DATA EXTRACT Start Marker

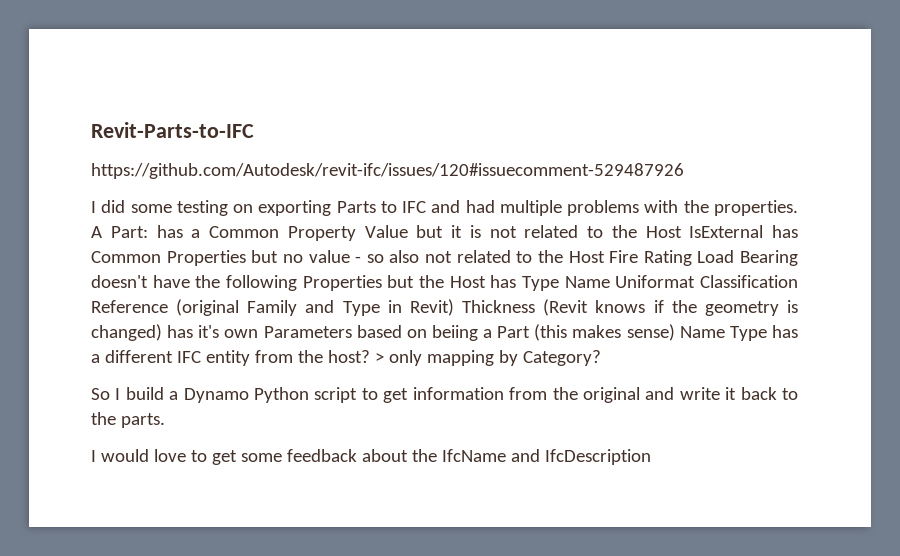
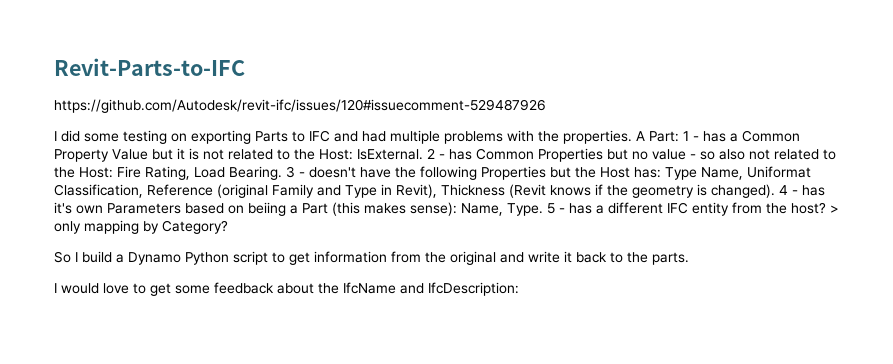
(148, 232) none -> [683,131,699,141] 1 -
[645,225,764,238] Host IsExternal -> [319,148,445,160] Host: IsExternal. 2 -
[568,250,798,266] Host Fire Rating Load Bearing -> [79,166,305,180] Host: Fire Rating, Load Bearing. 3 -
[490,275,798,291] has Type Name Uniformat Classification -> [634,166,811,180] [54,184,143,198] has: Type Name, Uniformat Classification,
[409,299,454,316] Revit) -> [396,184,437,198] Revit),
[91,324,162,341] changed) -> [711,184,798,198] changed). 4 -
[626,324,767,341] sense) Name Type -> [410,202,565,216] sense): Name, Type. 5 -
[544,449,651,465] IfcDescription -> [428,282,519,296] IfcDescription:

DATA EXTRACT End Marker

ACTION ITEM » The response is the exact set of lines from the one holding "[409,299,454,316] Revit) ->" through the last line of the material.

EXERCISE SOLUTION »
[409,299,454,316] Revit) -> [396,184,437,198] Revit),
[91,324,162,341] changed) -> [711,184,798,198] changed). 4 -
[626,324,767,341] sense) Name Type -> [410,202,565,216] sense): Name, Type. 5 -
[544,449,651,465] IfcDescription -> [428,282,519,296] IfcDescription:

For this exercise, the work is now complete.